CRISPR-Cas9 based mutagenesis
To generate the Ubp3C469A strain, cells were transformed a constitutive Cas9 expressing plasmid (Addgene plasmid 43802, DiCarlo et al., 2013). Guide RNA (gRNA) sequences (forward and reverse) were annealed and cloned into a pMEL13 plasmid. Strains were then transformed with gRNA plasmid and homology repair (HR) fragments with the base pair mutation. The HR fragment was generated by site-directed mutagenesis PCR. Positive clones were selected using drug, and sequenced to confirm the mutation. Oligonucleotides used are listed in Appendix 1—table 2.
Sample preparation for mitotracker fluorescence assay
Cells were grown to OD600~0.6, 1 OD600 cells were collected by centrifugation (1000 x g, 1 min at RT), and resuspended in 1 ml fresh media.
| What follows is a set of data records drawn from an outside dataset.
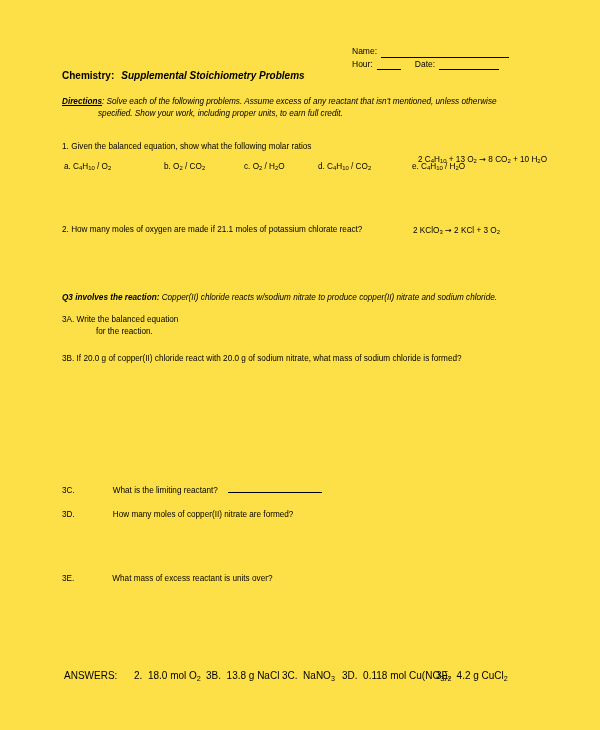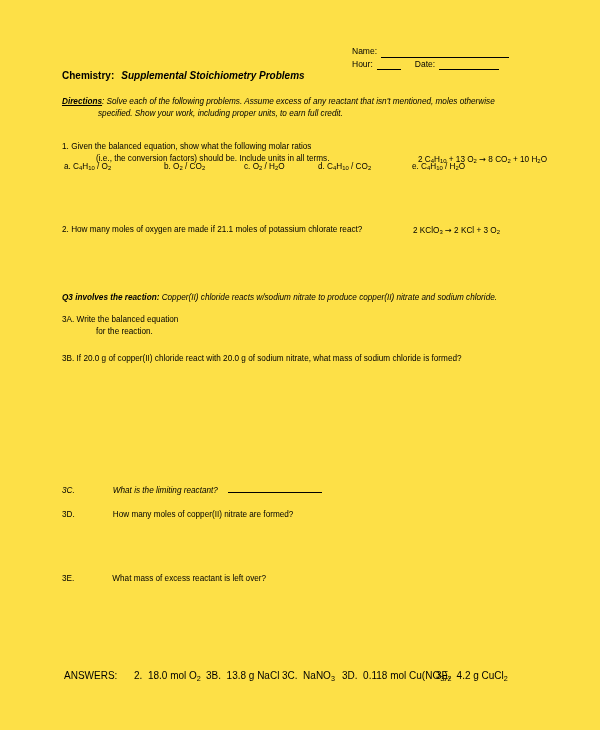--- a/index.html
+++ b/index.html
@@ -154,21 +154,21 @@
 
   
   #p3a { left: 62px; top: 314px; width: 420px; }
   #p3a .sub-line {
     display: block;
     margin-left: 34px;
   }
   
   #p3b { left: 62px; top: 353px; width: 500px; }
   
-  #p3c { left: 62px; top: 484px; width: 500px; font-style: italic; }
+  #p3c { left: 62px; top: 484px; width: 500px; }
   #p3c .indent { display: inline-block; width: 38px; }
   .answer-rule {
     display: inline-block;
     border-bottom: 1px solid #000;
     width: 94px;
     height: 8px;
     margin-left: 8px;
   }
   
   #p3d { left: 62px; top: 509px; width: 500px; }
@@ -214,31 +214,30 @@
       <span class="rule rule-date"></span>
     </div>
   </div>
 
   <div class="doc-title">
     <span class="subject">Chemistry:</span><span class="subtitle">Supplemental Stoichiometry Problems</span>
   </div>
 
   <div class="directions">
     <span class="dir-label">Directions</span><span>:</span>
-    <span class="dir-body">Solve each of the following problems.  Assume excess of any reactant that isn't mentioned, moles otherwise</span>
+    <span class="dir-body">Solve each of the following problems.  Assume excess of any reactant that isn't mentioned, unless otherwise</span>
     <span class="dir-body dir-line2">specified. Show your work, including proper units, to earn full credit.</span>
   </div>
 
   <div class="block" id="p1">
     <span class="line1">
       <span class="q-num">1.</span>
       <span>Given the balanced equation, show what the following molar ratios</span>
     </span>
     <span class="line2">
-      <span>(i.e., the conversion factors) should be. Include units in all terms.</span>
       <span class="p1-eq eq">2 C<sub>4</sub>H<sub>10</sub> + 13 O<sub>2</sub> <span class="arrow">→</span> 8 CO<sub>2</sub> + 10 H<sub>2</sub>O</span>
     </span>
   </div>
 
   <div class="ratio-row">
     <span class="item ratio-a">a. C<sub>4</sub>H<sub>10</sub> / O<sub>2</sub></span>
     <span class="item ratio-b">b. O<sub>2</sub> / CO<sub>2</sub></span>
     <span class="item ratio-c">c. O<sub>2</sub> / H<sub>2</sub>O</span>
     <span class="item ratio-d">d. C<sub>4</sub>H<sub>10</sub> / CO<sub>2</sub></span>
     <span class="item ratio-e">e. C<sub>4</sub>H<sub>10</sub> / H<sub>2</sub>O</span>
@@ -269,21 +268,21 @@
   <div class="block" id="p3c">
     <span class="q-num">3C.</span><span class="indent"></span><span>What is the limiting reactant?</span>
     <span class="answer-rule"></span>
   </div>
 
   <div class="block" id="p3d">
     <span class="q-num">3D.</span><span class="indent"></span><span>How many moles of copper(II) nitrate are formed?</span>
   </div>
 
   <div class="block" id="p3e">
-    <span class="q-num">3E.</span><span class="indent"></span><span>What mass of excess reactant is left over?</span>
+    <span class="q-num">3E.</span><span class="indent"></span><span>What mass of excess reactant is units over?</span>
   </div>
 
   <div class="answers">
     <span class="ans-label">ANSWERS:</span>
     <span class="ans-item ans-0">2.&nbsp; 18.0 mol O<sub>2</sub></span>
     <span class="ans-item ans-1">3B.&nbsp; 13.8 g NaCl</span>
     <span class="ans-item ans-2">3C.&nbsp; NaNO<sub>3</sub></span>
     <span class="ans-item ans-3">3D.&nbsp; 0.118 mol Cu(NO<sub>3</sub>)<sub>2</sub></span>
     <span class="ans-item ans-4">3E.&nbsp; 4.2 g CuCl<sub>2</sub></span>
   </div>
Mitotracker CMXRos (M7512 ThermoFisher) was added to a final concentration of 200 nM and incubated at 30°C in a shaking incubator. Cells were washed and resuspended in fresh media and fixed with 2% formaldehyde for 20 minutes. Fixed cells were washed in 1xPBS, pH 7.4, and resuspended in 1 ml 1xPBS. 300 µl of this was aliquoted onto 96 well plates in replicates.
Mitotracker based screen to identify DUBs that regulate mitochondrial repression
The deubiquitinase deletions were made by PCR mediated gene deletion, DUB deletion mutants generated were grown in high glucose and the mitochondrial membrane potential measured by the mitotracker assay described earlier. For performing the screen, the 19 DUB knockouts were divided into two groups- each containing 10 and 9 DUB KOs respectively and the screen was performed separately for each group in replicates. WT cells grown in high glucose indicated the basal mitochondrial potential and WT cells grown in ethanol was used as a positive control for each group. The mitotracker fluorescence intensity were normalised to OD600 of each mutant and the fluorescence intensity relative to the WT cells were calculated. The relative fluorescence intensity for the replicate samples are shown in Figure 1—figure supplement 1A, mean fluorescence intensities of the replicates (relative to WT) were calculated and plotted as heat maps (Figure 1C).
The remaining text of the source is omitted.